The recent Kickstarter campaign for the Shimoda X line was sorely tempting. Shimoda is a bigger company with more budget for showing the products off in their best light and getting copies out to plenty of influential photographers, where Atlas largely relies just on customer reviews it seems, so one has to be careful to see past the marketing disparities.
The Shimoda bags do look great and the specific comments from Nick Page that the harness system is more comfortable than the Atlas might push me that way given my time again.
There are areas of the Atlas Adventure that I don’t think the Shimoda X70 covers though, or that don’t look as good. The Shimodas don’t have any access to the non-camera area when the bag is face-down with the camera panel open, while the Atlas has a nice zip-round panel to grab stuff from the general compartment at the same time as cameras and lenses.

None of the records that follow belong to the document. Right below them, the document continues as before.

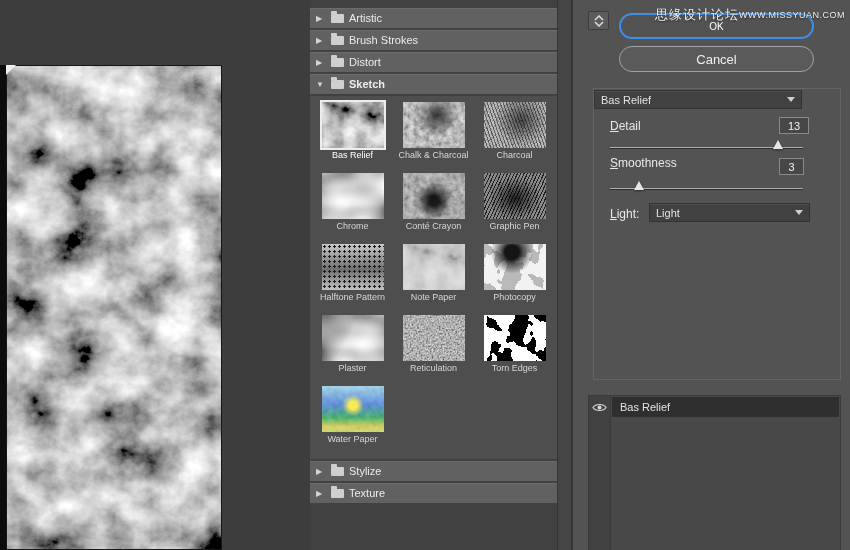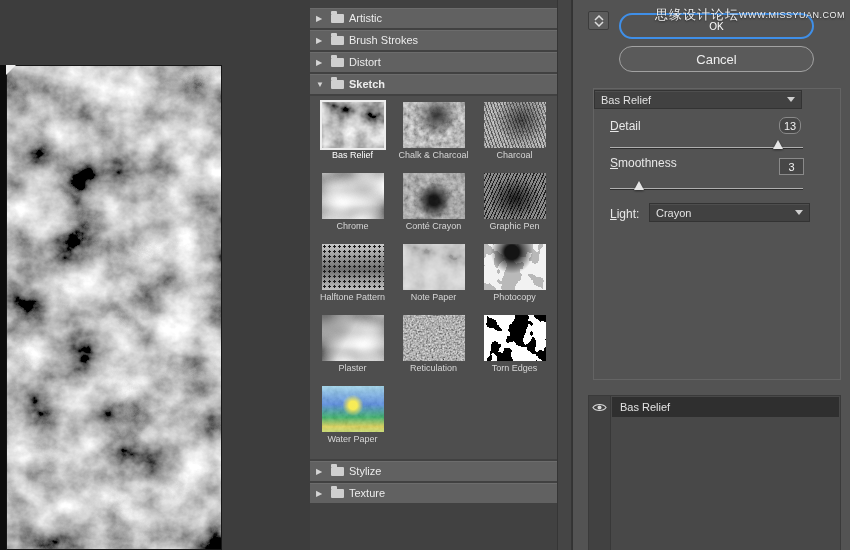--- a/index.html
+++ b/index.html
@@ -299,32 +299,32 @@
     <div id="cancel-button">Cancel</div>
 
     <div id="settings-box"></div>
 
     <div class="dropdown" id="filter-dropdown" style="left:21px;top:90px;width:208px;height:19px;">
       <span class="dd-value">Bas Relief</span>
       <span class="dd-arrow"></span>
     </div>
 
     <div class="ctl-label" style="left:37px;top:119px;">Detail</div>
-    <div class="val-box" style="left:206px;top:117px;width:22px;height:17px;border-radius:7px;">13</div>
+    <div class="val-box" style="left:206px;top:117px;width:30px;height:17px;">13</div>
     <div class="slider-track" style="left:37px;top:147px;width:193px;"></div>
     <div class="slider-thumb" id="detail-thumb" style="top: 140px; left: 199.91px;"></div>
 
     <div class="ctl-label" style="left:37px;top:156px;">Smoothness</div>
     <div class="val-box" style="left:206px;top:158px;width:25px;height:17px;">3</div>
     <div class="slider-track" style="left:37px;top:188px;width:193px;"></div>
     <div class="slider-thumb" id="smooth-thumb" style="top: 181px; left: 60.95px;"></div>
 
     <div class="ctl-label" style="left:37px;top:207px;">Light:</div>
     <div class="dropdown" id="light-dropdown" style="left:76px;top:203px;width:161px;height:19px;">
-      <span class="dd-value">Crayon</span>
+      <span class="dd-value">Light</span>
       <span class="dd-arrow"></span>
     </div>
 
     <div id="effects-panel">
       <div id="eye-col">
           <div class="eye-cell">
             <svg width="15" height="11" viewBox="0 0 16 11">
               <path d="M1 5.5 C4 1.2 12 1.2 15 5.5 C12 9.8 4 9.8 1 5.5 Z" fill="none" stroke="#d9d9d9" stroke-width="1.2"></path>
               <circle cx="8" cy="5.5" r="2.1" fill="#d9d9d9"></circle>
             </svg>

Giving the Atlas the benefit of the doubt as it hasn’t actually failed me in any way out in the field, I’d stick with it.
The Atlas Adventure is a very good large hiking/trekking camera bag.
I have to shy away from a ringing endorsement because of my uncertainty around the harness system and not having enough opportunities recently to fully test it, however the long days I have managed out with the bag have been absolutely fine. The top straps have needed occasional tightening to pull the bag back in to my back, but overall it’s carried a lot of heavy gear comfortably.
The Atlas Adventure is a great backpack if you’ve got a lot of stuff to carry and I’d certainly recommend trying it. The smaller Athlete has the same basic features in a smaller form factor and I’m sure would also be great for lighter carry.